* INSTRUCTIONS FOR THE TASK *
When the word "height" shows up in a line of the records below, copy that line.

(Web page revision data)
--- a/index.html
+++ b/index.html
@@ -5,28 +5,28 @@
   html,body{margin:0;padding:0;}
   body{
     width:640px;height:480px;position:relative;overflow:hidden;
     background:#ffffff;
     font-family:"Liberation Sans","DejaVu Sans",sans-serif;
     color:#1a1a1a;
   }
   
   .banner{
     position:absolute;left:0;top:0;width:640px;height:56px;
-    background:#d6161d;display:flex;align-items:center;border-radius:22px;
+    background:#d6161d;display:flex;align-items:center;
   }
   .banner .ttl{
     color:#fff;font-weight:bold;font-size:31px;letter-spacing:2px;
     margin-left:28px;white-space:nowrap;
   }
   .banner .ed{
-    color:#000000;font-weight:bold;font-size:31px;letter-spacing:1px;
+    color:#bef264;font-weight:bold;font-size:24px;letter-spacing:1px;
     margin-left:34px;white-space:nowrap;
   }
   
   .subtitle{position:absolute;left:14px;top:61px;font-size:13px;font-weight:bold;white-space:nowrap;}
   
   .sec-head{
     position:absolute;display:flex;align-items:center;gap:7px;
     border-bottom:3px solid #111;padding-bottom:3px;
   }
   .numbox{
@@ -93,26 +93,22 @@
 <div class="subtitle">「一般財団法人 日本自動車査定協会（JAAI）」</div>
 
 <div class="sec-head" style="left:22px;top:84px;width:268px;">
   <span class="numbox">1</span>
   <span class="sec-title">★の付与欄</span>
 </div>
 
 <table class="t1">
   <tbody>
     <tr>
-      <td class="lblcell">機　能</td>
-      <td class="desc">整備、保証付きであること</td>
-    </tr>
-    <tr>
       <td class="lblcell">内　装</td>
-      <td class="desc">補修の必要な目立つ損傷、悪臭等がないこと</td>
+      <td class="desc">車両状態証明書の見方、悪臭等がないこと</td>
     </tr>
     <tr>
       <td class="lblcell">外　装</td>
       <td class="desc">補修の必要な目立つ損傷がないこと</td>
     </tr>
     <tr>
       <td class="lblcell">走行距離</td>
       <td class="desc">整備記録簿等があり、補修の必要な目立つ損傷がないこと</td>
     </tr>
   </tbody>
==
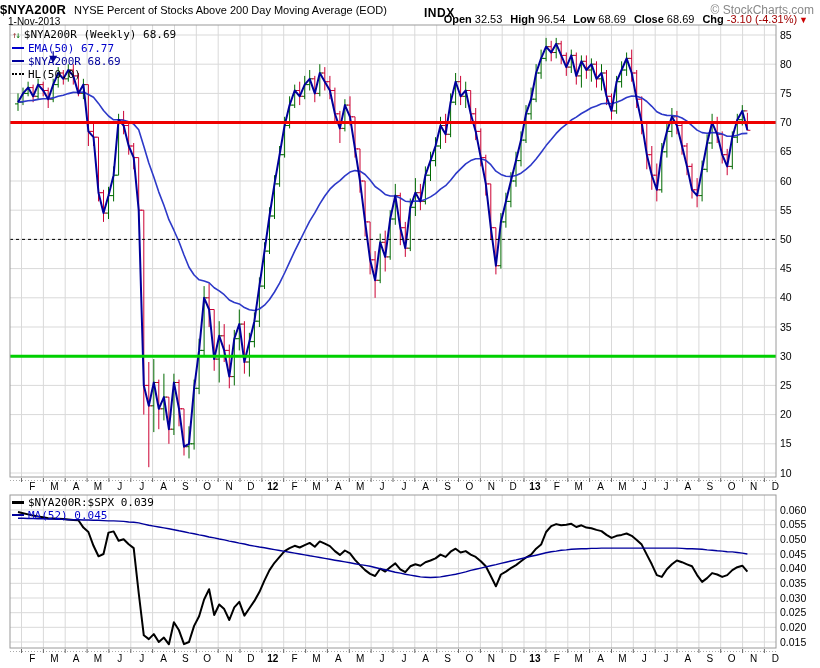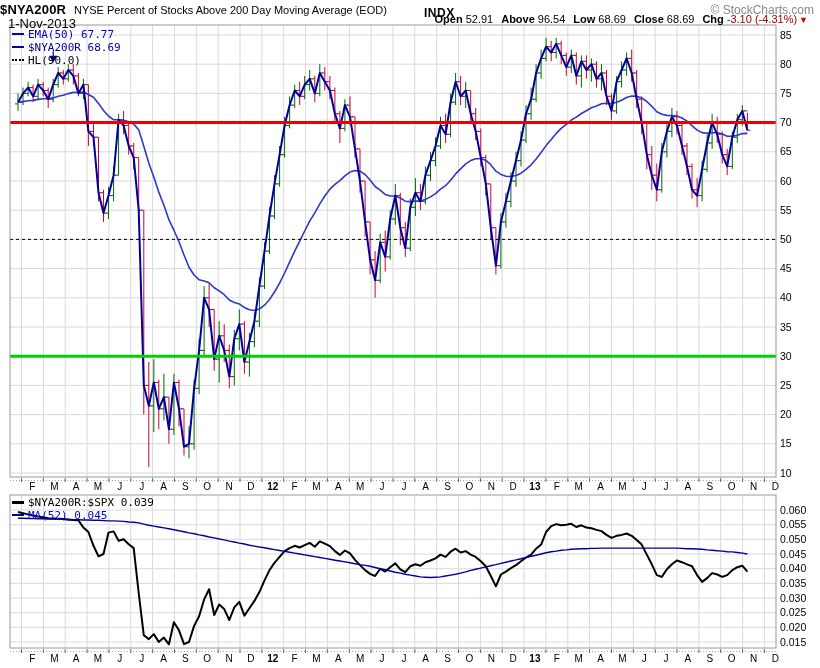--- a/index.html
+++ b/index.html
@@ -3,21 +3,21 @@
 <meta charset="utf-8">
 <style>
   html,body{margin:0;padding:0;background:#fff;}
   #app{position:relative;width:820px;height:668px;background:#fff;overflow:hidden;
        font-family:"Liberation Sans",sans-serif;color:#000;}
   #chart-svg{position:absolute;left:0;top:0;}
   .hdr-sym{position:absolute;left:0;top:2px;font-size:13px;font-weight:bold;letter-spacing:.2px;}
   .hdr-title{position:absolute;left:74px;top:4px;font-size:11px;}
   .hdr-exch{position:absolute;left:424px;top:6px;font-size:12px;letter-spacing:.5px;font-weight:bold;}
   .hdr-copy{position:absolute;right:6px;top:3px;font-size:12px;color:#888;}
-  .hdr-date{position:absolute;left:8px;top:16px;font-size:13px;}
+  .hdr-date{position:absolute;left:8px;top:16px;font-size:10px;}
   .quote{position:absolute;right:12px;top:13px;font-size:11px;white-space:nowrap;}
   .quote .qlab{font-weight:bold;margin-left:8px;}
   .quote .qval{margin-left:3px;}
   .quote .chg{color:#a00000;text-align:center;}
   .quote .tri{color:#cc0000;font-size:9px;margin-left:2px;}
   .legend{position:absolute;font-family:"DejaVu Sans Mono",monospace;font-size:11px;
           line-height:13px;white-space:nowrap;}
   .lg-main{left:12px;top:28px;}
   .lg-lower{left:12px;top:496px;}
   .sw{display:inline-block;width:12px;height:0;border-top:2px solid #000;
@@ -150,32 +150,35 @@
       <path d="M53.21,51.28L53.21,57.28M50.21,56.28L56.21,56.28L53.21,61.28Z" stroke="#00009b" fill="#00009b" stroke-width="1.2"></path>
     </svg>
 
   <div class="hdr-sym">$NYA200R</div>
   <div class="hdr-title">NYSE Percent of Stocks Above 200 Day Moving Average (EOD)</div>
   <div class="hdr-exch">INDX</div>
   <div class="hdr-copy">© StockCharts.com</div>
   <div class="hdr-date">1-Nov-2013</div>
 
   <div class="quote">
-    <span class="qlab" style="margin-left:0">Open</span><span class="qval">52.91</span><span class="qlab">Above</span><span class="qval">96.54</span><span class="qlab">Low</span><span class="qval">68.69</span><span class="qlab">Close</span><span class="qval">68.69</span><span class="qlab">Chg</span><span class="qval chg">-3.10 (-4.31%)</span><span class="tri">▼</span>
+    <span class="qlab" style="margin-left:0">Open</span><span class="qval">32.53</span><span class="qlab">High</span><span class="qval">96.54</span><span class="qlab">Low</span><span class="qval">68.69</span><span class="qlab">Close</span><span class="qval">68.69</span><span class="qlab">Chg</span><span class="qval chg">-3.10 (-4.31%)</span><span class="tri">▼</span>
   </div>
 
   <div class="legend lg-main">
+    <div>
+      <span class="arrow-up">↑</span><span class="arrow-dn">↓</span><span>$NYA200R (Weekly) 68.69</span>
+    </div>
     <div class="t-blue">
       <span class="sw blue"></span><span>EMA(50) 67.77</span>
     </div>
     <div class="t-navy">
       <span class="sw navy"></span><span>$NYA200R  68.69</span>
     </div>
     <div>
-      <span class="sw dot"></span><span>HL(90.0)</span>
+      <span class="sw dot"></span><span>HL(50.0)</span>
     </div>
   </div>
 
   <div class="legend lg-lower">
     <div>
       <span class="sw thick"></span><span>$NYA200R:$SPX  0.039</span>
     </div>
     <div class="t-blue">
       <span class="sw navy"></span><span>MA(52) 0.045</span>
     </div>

* TASK ANSWER *
     width:640px;height:480px;position:relative;overflow:hidden;
     position:absolute;left:0;top:0;width:640px;height:56px;
   #app{position:relative;width:820px;height:668px;background:#fff;overflow:hidden;
           line-height:13px;white-space:nowrap;}
   .sw{display:inline-block;width:12px;height:0;border-top:2px solid #000;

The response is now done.